##### Supplied entries
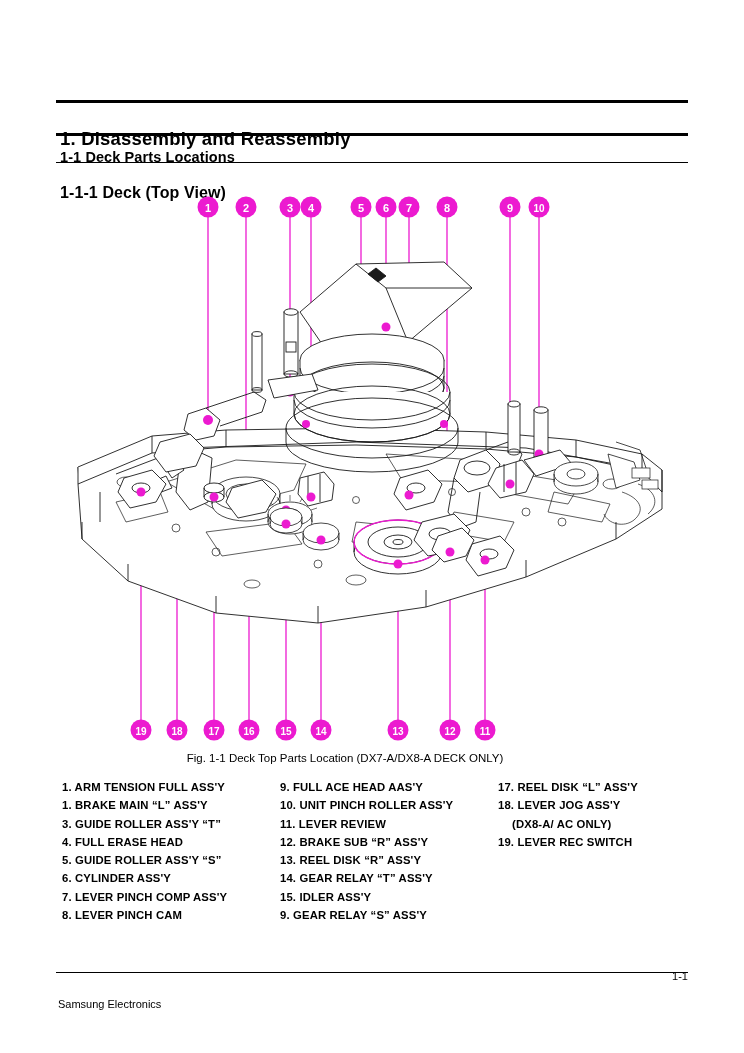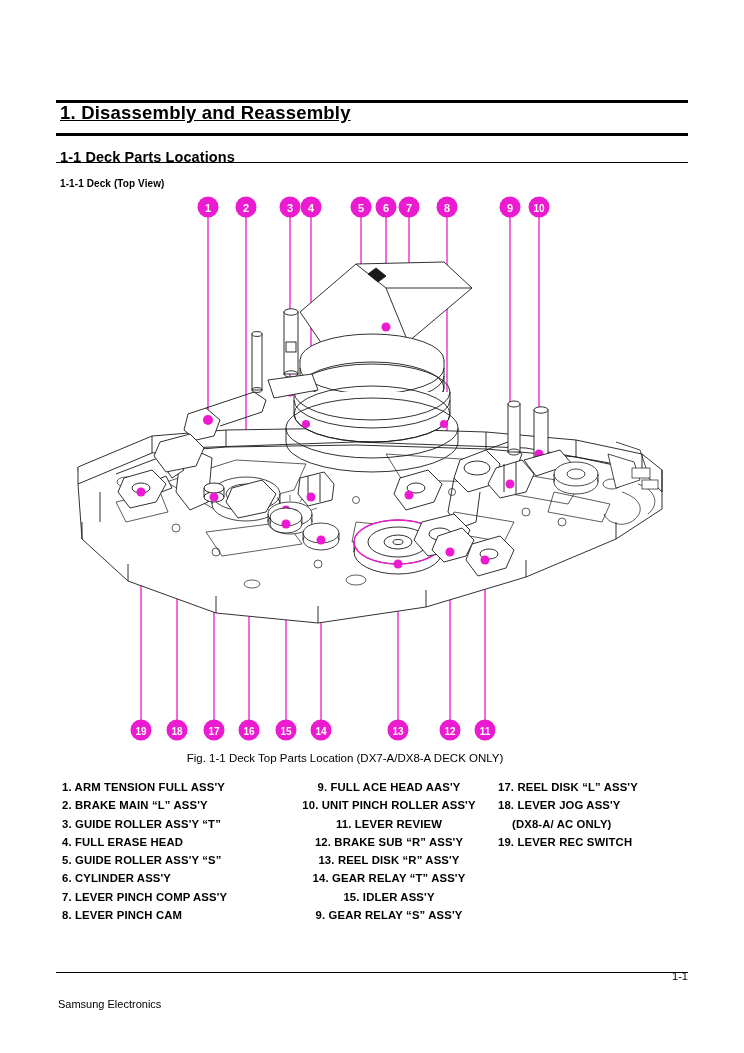--- a/index.html
+++ b/index.html
@@ -38,11 +38,10 @@
 
   .h1 {
     position: absolute;
-    left: 60px; top: 90px;
+    left: 60px; top: 116px;
     font-size: 18.5px;
     font-weight: bold;
     letter-spacing: 0.2px;
-    text-decoration: underline;
   }
   .h2 {
     position: absolute;

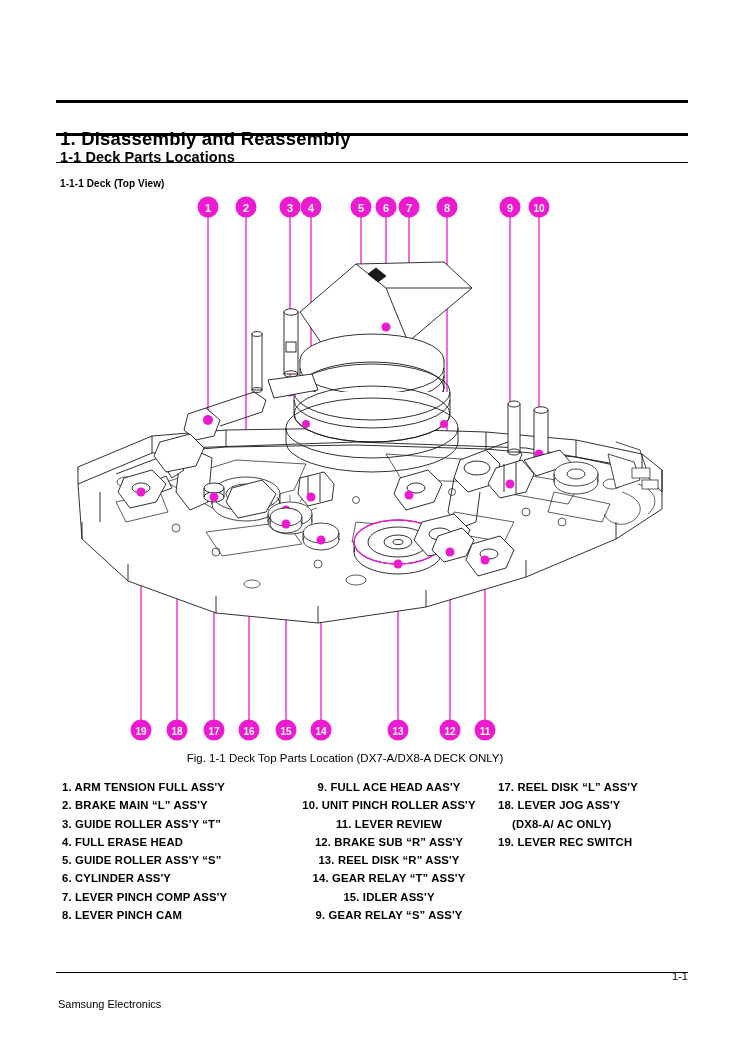--- a/index.html
+++ b/index.html
@@ -53,7 +53,7 @@
   .h3 {
     position: absolute;
     left: 60px; top: 168px;
-    font-size: 10px;
+    font-size: 16px;
     font-weight: bold;
     letter-spacing: 0.1px;
   }

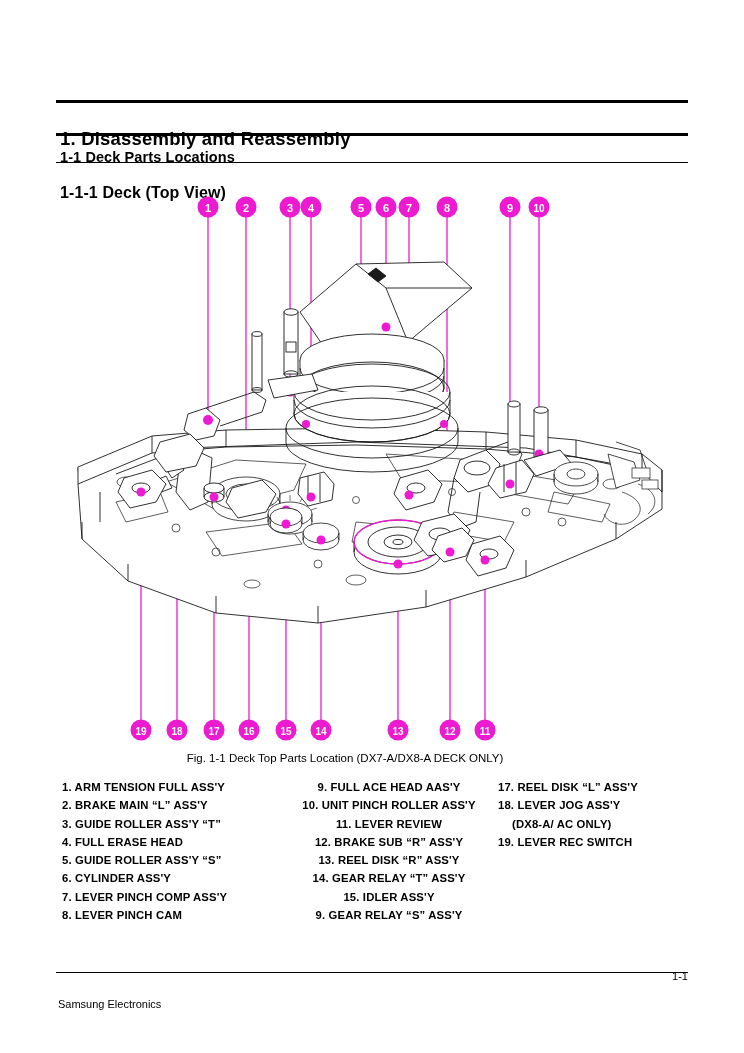--- a/index.html
+++ b/index.html
@@ -89,7 +89,7 @@
     line-height: 18.3px;
   }
   .parts-col.c1 { width: 218px; }
-  .parts-col.c2 { width: 218px; text-align: center; }
+  .parts-col.c2 { width: 218px; }
   .parts-col.c3 { width: 184px; }
   .parts-col .item { white-space: nowrap; }
   .parts-col .sub  { white-space: nowrap; padding-left: 14px; }

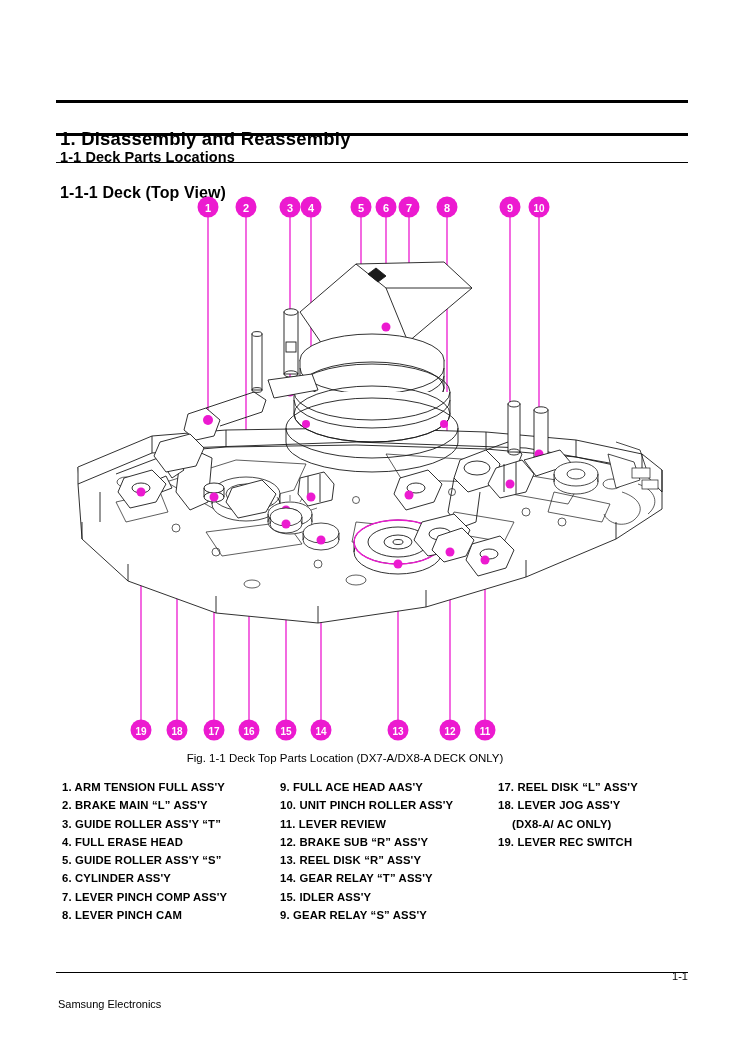--- a/index.html
+++ b/index.html
@@ -482,7 +482,7 @@
   <div id="parts-list">
     <div class="parts-col c1">
       <div class="item">1. ARM TENSION FULL ASS'Y</div>
-      <div class="item">2. BRAKE MAIN  “L” ASS'Y</div>
+      <div class="item">1. BRAKE MAIN  “L” ASS'Y</div>
       <div class="item">3. GUIDE ROLLER ASS'Y “T”</div>
       <div class="item">4. FULL ERASE HEAD</div>
       <div class="item">5. GUIDE ROLLER ASS'Y “S”</div>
##########
* _Your instructions_: Each line above where the word "space" occurs should be copied out.

* _Expected answer_:
   .parts-col .item { white-space: nowrap; }
   .parts-col .sub  { white-space: nowrap; padding-left: 14px; }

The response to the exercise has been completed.